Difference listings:
* * * * * * * * *

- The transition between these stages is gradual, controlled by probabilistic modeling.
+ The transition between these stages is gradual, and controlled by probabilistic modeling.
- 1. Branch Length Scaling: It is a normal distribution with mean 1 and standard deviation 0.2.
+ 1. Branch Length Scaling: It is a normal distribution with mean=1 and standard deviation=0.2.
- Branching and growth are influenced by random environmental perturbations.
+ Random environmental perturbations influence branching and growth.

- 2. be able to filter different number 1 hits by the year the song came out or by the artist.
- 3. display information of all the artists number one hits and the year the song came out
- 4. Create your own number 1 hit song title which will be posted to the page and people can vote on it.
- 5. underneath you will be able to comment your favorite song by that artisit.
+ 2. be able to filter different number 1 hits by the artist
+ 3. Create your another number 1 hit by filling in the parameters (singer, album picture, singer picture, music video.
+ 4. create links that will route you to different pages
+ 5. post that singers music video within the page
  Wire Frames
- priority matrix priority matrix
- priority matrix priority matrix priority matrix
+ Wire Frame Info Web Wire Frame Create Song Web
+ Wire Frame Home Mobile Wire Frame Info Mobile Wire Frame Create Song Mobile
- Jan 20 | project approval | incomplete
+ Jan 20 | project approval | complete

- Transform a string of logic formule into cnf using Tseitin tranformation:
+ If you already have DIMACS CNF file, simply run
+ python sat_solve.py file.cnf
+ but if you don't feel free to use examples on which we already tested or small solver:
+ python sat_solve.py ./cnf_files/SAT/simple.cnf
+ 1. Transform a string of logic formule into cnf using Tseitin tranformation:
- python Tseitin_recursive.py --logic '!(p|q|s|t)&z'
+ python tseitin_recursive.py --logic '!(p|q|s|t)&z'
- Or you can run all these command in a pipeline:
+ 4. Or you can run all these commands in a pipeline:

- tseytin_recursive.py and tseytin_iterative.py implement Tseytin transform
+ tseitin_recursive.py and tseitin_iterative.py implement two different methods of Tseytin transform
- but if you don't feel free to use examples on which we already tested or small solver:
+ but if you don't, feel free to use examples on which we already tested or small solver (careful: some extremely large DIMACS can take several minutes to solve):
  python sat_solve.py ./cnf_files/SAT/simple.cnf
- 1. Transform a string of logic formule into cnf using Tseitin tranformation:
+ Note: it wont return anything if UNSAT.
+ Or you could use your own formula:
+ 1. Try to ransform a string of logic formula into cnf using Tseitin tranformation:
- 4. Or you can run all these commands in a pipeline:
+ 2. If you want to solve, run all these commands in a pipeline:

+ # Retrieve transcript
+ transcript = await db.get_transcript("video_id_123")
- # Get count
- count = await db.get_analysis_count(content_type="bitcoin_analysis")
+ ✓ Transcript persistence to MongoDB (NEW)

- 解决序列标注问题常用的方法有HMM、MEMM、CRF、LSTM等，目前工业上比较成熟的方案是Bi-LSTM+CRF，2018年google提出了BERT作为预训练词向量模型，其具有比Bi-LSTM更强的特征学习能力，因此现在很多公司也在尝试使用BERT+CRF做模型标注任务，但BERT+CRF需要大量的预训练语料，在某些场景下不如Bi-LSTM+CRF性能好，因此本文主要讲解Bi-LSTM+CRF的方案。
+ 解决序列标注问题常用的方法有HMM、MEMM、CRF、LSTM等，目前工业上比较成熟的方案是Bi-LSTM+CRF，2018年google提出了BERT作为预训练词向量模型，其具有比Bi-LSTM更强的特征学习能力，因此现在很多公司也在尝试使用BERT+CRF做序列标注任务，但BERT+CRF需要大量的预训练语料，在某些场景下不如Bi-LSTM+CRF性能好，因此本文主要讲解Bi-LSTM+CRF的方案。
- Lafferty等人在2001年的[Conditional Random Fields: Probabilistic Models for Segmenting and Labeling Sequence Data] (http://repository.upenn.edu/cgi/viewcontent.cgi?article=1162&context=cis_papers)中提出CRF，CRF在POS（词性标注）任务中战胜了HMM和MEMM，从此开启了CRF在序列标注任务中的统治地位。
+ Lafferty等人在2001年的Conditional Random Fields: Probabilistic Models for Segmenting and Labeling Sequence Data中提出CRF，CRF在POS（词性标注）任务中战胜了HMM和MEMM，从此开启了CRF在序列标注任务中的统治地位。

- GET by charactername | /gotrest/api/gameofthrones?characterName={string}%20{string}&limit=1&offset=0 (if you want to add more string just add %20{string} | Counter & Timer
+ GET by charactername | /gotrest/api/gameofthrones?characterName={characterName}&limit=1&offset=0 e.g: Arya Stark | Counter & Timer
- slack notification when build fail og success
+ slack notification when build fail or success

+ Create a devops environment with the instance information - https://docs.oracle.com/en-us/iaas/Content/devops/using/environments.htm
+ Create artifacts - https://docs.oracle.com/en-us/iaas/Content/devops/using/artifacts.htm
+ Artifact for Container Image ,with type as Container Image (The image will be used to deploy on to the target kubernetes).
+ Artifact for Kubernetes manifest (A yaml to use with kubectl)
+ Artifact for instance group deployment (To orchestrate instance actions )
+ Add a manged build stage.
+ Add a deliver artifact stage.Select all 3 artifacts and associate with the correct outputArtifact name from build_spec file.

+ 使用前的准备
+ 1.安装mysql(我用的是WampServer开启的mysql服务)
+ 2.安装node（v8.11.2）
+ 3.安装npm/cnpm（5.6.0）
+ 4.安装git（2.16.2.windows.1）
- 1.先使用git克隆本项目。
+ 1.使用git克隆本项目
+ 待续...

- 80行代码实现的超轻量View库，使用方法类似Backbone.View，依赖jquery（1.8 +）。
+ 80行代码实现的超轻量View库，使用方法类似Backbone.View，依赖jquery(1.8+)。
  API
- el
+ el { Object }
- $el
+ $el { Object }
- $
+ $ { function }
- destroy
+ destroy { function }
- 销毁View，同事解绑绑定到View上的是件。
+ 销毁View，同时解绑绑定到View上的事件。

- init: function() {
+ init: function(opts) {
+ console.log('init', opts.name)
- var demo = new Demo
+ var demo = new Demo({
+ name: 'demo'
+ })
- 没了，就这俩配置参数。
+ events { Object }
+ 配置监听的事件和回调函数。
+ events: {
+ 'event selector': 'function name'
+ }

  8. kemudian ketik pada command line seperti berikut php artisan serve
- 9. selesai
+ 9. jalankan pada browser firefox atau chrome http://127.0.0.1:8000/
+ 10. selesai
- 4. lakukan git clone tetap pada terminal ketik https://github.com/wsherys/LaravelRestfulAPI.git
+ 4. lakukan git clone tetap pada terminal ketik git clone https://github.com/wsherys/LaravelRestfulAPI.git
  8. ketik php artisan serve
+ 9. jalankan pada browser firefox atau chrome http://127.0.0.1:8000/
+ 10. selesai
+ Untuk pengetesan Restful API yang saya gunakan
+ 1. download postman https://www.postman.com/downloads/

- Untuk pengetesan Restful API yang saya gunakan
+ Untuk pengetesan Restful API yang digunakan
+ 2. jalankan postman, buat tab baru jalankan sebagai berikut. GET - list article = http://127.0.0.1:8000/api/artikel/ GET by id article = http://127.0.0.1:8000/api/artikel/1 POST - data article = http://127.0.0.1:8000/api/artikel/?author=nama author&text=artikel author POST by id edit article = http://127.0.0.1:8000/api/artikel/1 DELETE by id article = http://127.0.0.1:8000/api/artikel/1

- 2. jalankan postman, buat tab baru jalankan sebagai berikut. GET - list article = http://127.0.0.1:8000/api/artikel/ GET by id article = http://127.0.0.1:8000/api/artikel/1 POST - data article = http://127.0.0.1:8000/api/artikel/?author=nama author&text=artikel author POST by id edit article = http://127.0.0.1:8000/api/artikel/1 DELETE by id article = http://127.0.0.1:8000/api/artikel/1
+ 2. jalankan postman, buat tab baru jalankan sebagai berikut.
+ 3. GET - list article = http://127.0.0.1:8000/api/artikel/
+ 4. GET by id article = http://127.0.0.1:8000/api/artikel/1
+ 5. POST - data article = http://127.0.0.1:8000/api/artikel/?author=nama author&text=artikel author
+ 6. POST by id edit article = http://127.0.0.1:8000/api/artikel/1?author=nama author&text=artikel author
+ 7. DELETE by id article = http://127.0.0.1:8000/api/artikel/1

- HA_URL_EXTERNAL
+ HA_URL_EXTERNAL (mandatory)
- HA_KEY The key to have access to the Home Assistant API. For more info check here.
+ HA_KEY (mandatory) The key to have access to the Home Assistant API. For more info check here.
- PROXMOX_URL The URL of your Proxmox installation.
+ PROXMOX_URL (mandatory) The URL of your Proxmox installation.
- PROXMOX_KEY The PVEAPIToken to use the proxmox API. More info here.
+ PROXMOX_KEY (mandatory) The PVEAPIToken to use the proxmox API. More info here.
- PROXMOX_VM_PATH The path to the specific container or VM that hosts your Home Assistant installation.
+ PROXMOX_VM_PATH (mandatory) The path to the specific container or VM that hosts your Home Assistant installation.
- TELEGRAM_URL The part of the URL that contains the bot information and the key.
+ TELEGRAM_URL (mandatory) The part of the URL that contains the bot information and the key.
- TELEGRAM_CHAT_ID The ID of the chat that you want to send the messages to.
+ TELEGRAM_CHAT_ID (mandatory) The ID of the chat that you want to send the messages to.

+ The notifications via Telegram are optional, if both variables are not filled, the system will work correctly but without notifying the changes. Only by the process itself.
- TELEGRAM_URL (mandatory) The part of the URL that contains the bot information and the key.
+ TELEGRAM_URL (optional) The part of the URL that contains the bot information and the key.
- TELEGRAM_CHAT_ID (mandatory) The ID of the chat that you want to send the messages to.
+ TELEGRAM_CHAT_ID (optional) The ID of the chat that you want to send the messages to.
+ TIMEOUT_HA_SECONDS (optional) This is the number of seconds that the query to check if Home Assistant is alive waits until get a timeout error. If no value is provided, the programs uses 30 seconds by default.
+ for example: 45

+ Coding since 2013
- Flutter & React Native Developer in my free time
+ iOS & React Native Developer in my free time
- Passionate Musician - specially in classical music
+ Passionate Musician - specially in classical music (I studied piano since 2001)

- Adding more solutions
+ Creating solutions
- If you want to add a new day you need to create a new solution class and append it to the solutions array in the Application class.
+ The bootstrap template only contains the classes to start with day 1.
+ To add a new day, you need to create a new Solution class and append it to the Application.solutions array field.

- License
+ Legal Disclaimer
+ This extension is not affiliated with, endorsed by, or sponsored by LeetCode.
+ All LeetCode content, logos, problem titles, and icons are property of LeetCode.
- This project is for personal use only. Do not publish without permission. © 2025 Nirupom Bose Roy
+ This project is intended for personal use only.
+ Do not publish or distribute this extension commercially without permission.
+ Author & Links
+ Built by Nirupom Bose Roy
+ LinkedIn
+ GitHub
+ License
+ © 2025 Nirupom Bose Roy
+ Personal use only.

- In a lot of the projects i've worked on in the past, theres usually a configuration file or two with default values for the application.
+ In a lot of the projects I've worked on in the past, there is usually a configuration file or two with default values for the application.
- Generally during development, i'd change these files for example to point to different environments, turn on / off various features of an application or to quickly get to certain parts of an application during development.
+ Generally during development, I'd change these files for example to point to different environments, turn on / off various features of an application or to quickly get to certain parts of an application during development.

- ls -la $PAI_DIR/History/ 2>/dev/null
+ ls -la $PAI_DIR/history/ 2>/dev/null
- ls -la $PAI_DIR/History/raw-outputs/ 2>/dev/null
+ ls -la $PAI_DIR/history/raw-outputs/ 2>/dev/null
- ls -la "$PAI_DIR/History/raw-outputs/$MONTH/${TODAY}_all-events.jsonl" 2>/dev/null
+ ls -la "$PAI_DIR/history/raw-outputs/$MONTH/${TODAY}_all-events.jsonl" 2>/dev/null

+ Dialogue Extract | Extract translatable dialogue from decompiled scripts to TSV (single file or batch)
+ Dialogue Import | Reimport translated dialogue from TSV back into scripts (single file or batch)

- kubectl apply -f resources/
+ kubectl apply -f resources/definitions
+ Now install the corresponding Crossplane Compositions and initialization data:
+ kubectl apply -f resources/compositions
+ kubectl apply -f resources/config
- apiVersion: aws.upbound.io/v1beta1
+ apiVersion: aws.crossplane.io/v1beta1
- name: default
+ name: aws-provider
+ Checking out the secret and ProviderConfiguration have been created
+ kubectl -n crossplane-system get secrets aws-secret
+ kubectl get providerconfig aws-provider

* * * * * * * * *

Quote, word for word, every line from the top of the entries through the line that holds "branching and growth.".

- The transition between these stages is gradual, controlled by probabilistic modeling.
+ The transition between these stages is gradual, and controlled by probabilistic modeling.
- 1. Branch Length Scaling: It is a normal distribution with mean 1 and standard deviation 0.2.
+ 1. Branch Length Scaling: It is a normal distribution with mean=1 and standard deviation=0.2.
- Branching and growth are influenced by random environmental perturbations.
+ Random environmental perturbations influence branching and growth.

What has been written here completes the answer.